Physicists from Ames National Laboratory and Iowa State University have demonstrated the emergence of a Higgs echo in niobium superconductors. Their discovery provides insight into quantum behaviors that could be used for next-generation quantum sensing and computing technologies.
Using Higgs echo spectroscopy, Huang et al. uncovered unconventional echo formation caused by inhomogeneous broadening and soft quasiparticle bands, which dynamically evolve under THz driving. Image credit: Ames National Laboratory.
Superconductors are materials that carry electricity without resistance.
Within these superconductors are collective vibrations known as Higgs modes.
A Higgs mode is a quantum phenomenon that occurs when its electron potential fluctuates in a similar way to a Higgs boson.
They appear when a material is undergoing a superconducting phase transition.
Observing these vibrations has been a long-time challenge for scientists because they exist for a very short time.
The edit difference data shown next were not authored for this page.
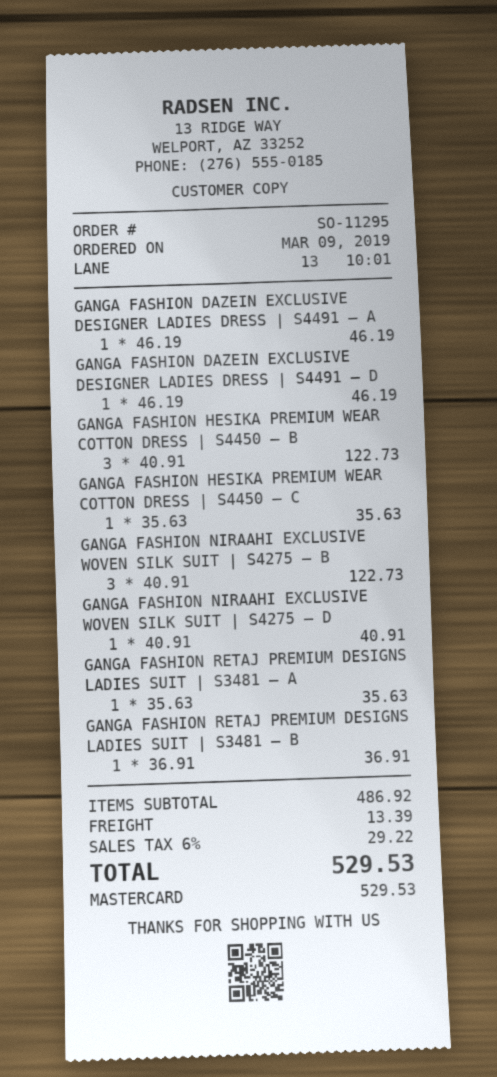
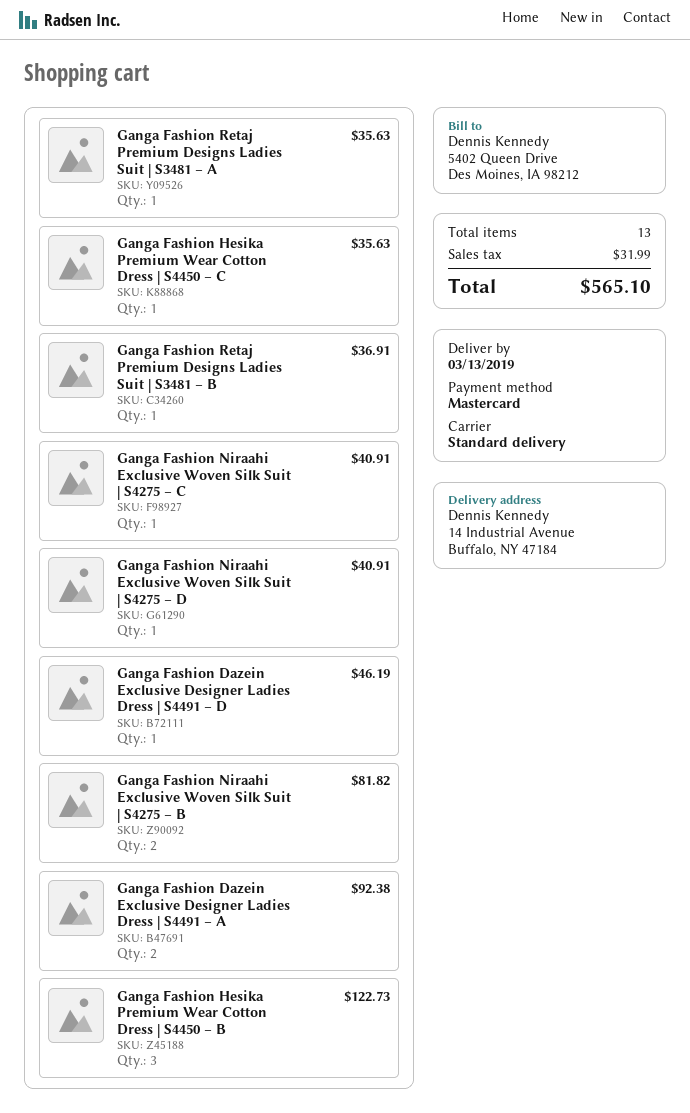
GANGA FASHION DAZEIN EXCLUSIVE DESIGNER LADIES DRESS | S4491 – A: 1 for 46.19 -> 2 for 92.38
GANGA FASHION NIRAAHI EXCLUSIVE WOVEN SILK SUIT | S4275 – B: 3 for 122.73 -> 2 for 81.82
Ganga Fashion Niraahi Exclusive Woven Silk Suit | S4275 – C: none -> 1 for 40.91
shipping: 13.39 -> none
tax: 29.22 -> 31.99
total: 529.53 -> 565.10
They also have complex interactions with quasiparticles, which are electron-like excitations that emerge from the breakdown of superconductivity.
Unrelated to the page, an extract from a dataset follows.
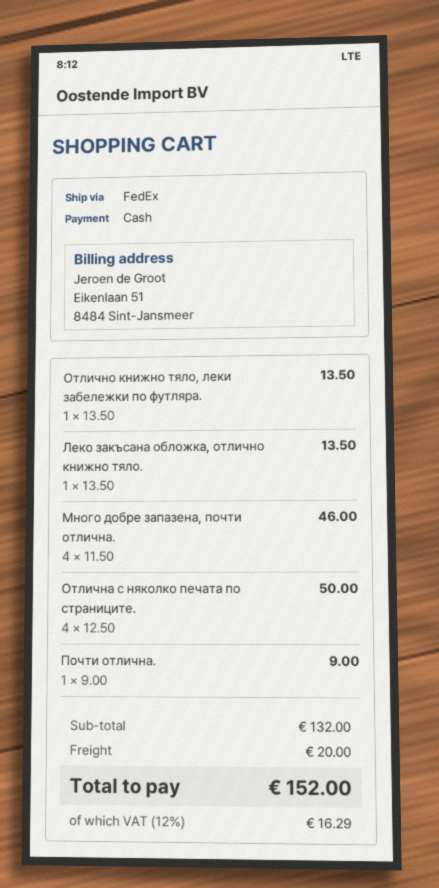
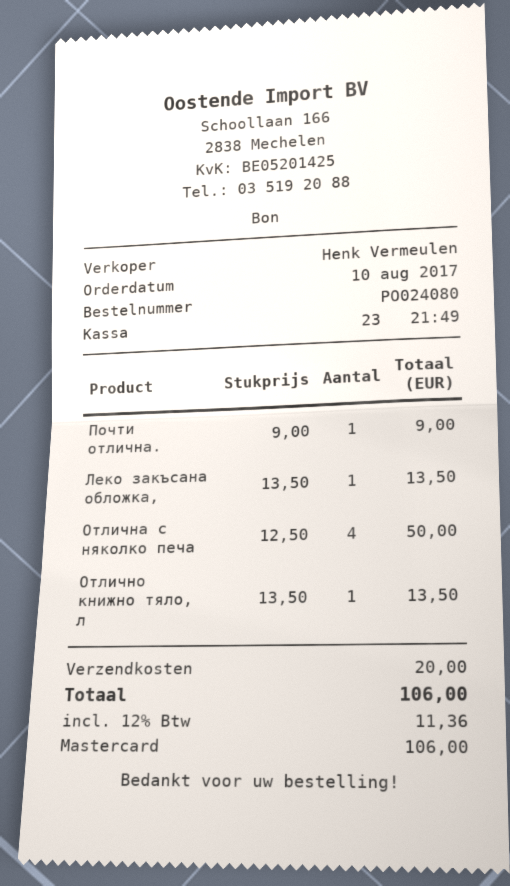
payment method: cash -> Mastercard
Много добре запазена, почти отлична.: 4 x 11.50 = 46.00 -> none
tax: 12% = 16.29 -> 12% = 11.36
total: 152.00 -> 106.00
However, using advanced terahertz (THz) spectroscopy techniques, the research team discovered a novel type of quantum echo, called the Higgs echo, in superconducting niobium materials used in quantum computing circuits.
“Unlike conventional echoes observed in atoms or semiconductors, the Higgs echo arises from a complex interaction between the Higgs modes and quasiparticles, leading to unusual signals with distinct characteristics,” said Dr. Jigang Wang, a researcher at Ames National Laboratory.
“The Higgs echo can remember and reveal hidden quantum pathways within the material.”
By using precisely timed pulses of THz radiation, the authors were able to observe these echoes.
Using these THz radiation pulses, they can also use the echoes to encode, store, and retrieve quantum information embedded within this superconducting material.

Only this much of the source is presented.